Full face helmets follow Murphy's law... if you wear one, you will never need it, if you don't face + rocks = blood. I have a FNA and I really like it. The only times I think it actually prevented a gash were on "easy" stuff, very low water late season golden session, and a low water royal gorge trip. With the blasted rock everywhere in colorado, its good insurance. I've heard enough stiches stories from folks of all levels of boating to know that you don't need to be a full on V+ creeker to benefit from face protection. Even a small cut on your face can bleed like hell and put an end to a fun day.


----------



## lennie (Aug 24, 2004)

Never thought I'd be thinking of getting a face mask until yesterday.
I was takin' it easy at Golden caught a bad brace and whacked myself if the mouth with my paddle shaft - F that hurt. Now I need to have some dental work for a chipped and split front tooth.
I'm Seriously thinking of a face mask now. I've hit some good rocks on the helmet while upside down, I cant imagine if I wasn't tucked and took one to the face. Is it possible to retrofit / after-market an existing helmet?


----------



## shaunotter (Jul 22, 2005)

If you have an ear-covering helmet, one place to start is local sporting goods stores for baseball or softball helmet face guards (made my Schutt, Wilson, etc.) often for $15 or so with hardware -- these you can modify if you find someone or some way to cut a horizontal bar out of it for better vision, if you like.

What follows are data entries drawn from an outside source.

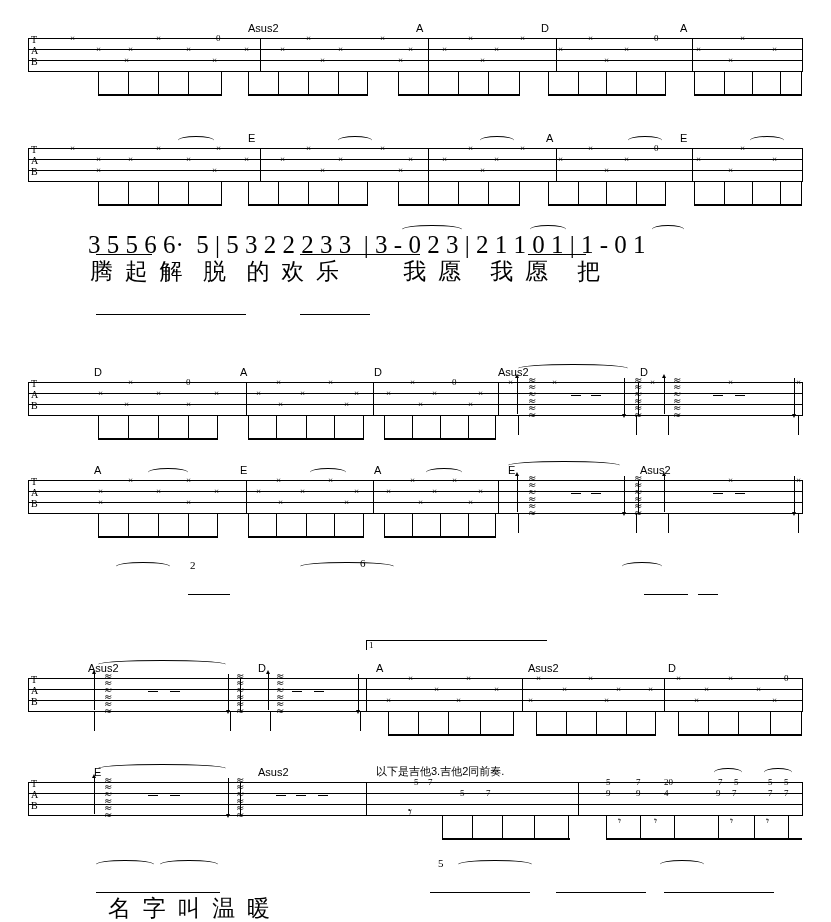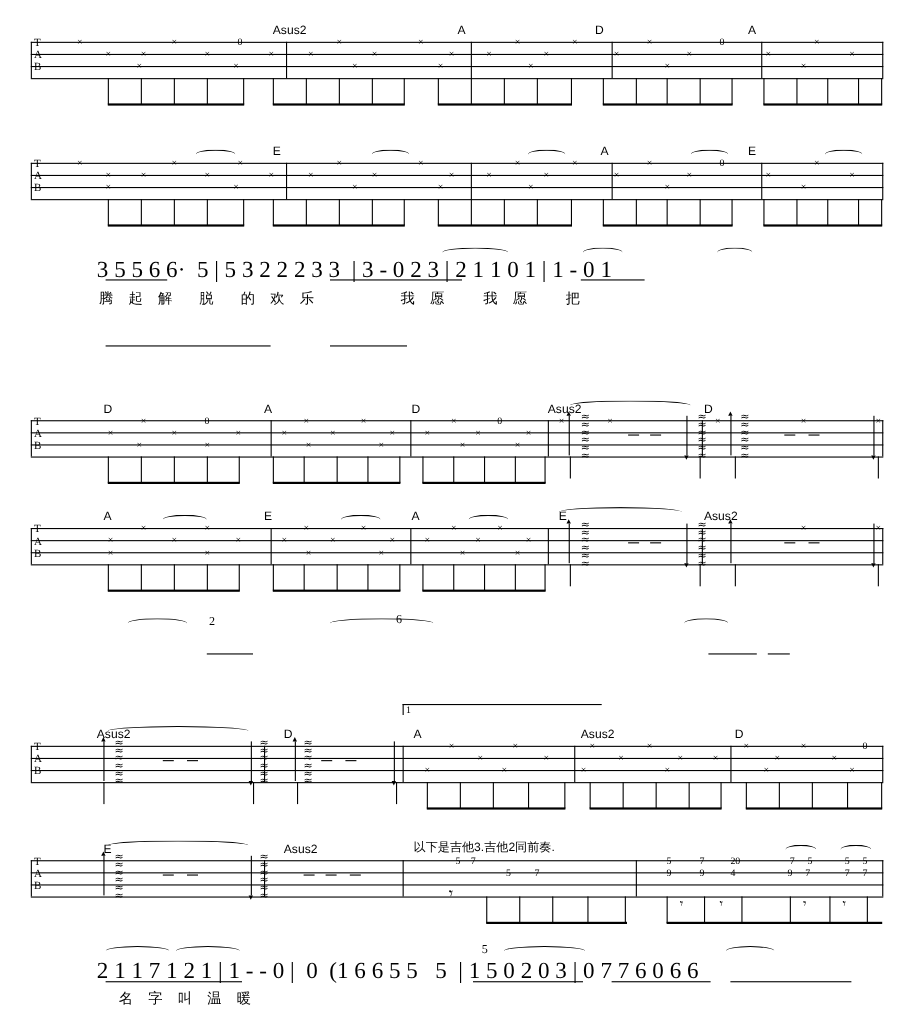"3 5 5 6 6·" .numrow { font-size: 21px -> 25px }
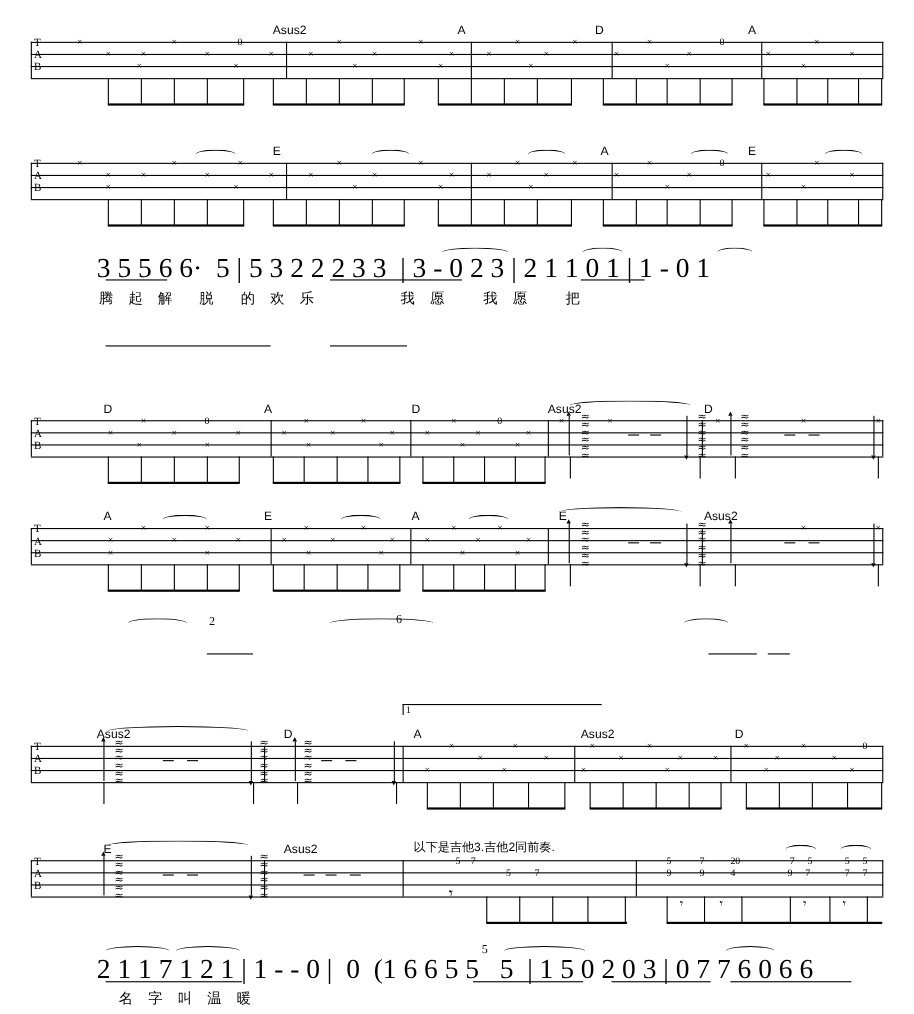"腾 起 解 脱 的" .lyrrow { font-family: Liberation Mono, monospace -> Liberation Serif, serif; font-size: 13px -> 23px }
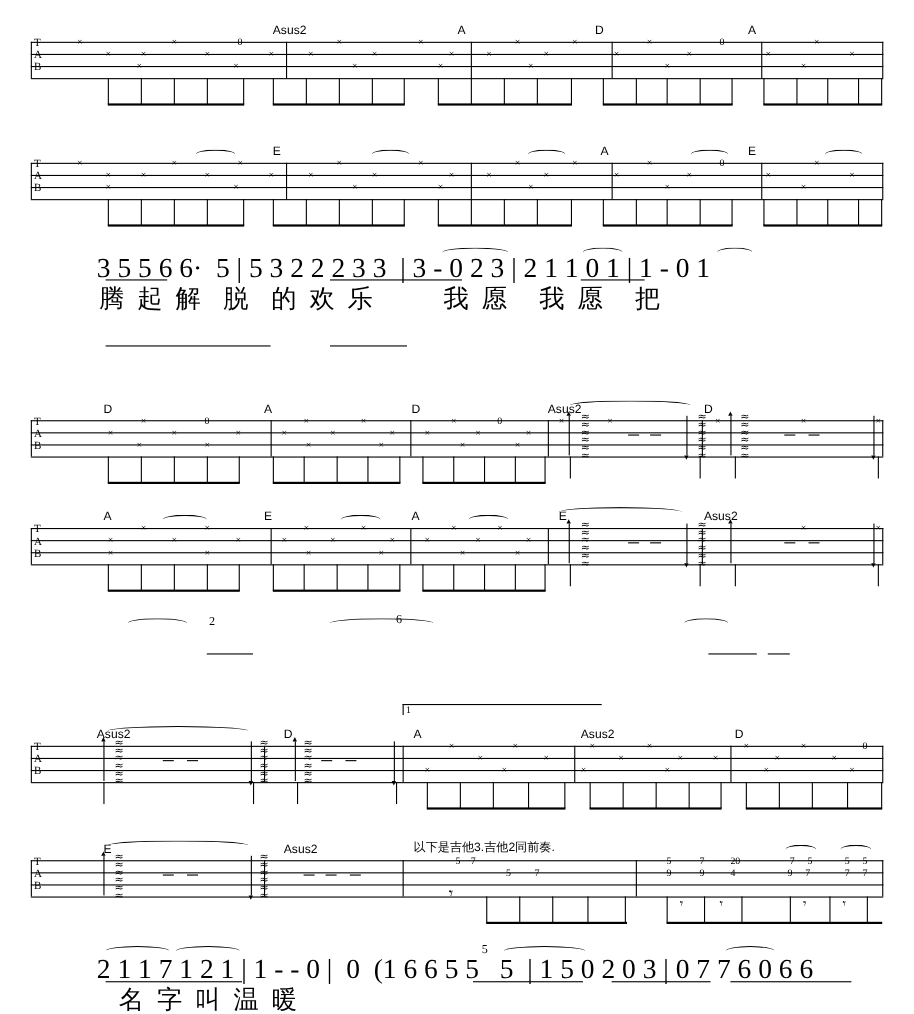"2 1 1 7 1" div.numrow { html: <div>2 1 1 7 1 2 1 | 1 - - 0 | 0 (1 6 6 5 5 5 | 1 5 0 2 0 3 | 0 7 7 6 0 6 6</div> -> none }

Example similar to what I have on my old Pro-Tec:

http://store.linedrive.com/protective-gear-schutt-helmet-face-guard-youth.html


----------



## shaunotter (Jul 22, 2005)

Anybody tried the Cascade chin bar on a Cascade or anyting else?


----------



## IkayakNboard (May 12, 2005)

Damn, that Lektor Protektor looks straight up mid-evil. I like  Anyone have any experience with that thing? It says the face guard can be removed in case of a snag...but I'm curious if it's a quick release or if they expect you to sit there with a screw driver and undo the 6 screws while your head is stuck underwater.


Clinton


----------



## afox (May 10, 2004)

Ive got the pretator hardnose, it looks like shit but it does'nt restrict vision or speaking at all. Messing around on late season poudre runs that most people would consider too low to boat its definitley saved my face a few times.

People have told me that the one drawback of a facemask/chinbar (besides looks) is that it can get snagged on rocks but Ive never actually heard of that happening. I browsed through the accident reports on American Whitewater and could'nt find anything either. Anyone ever know someone whos facemask/chinbar got caught on something while upside down?


----------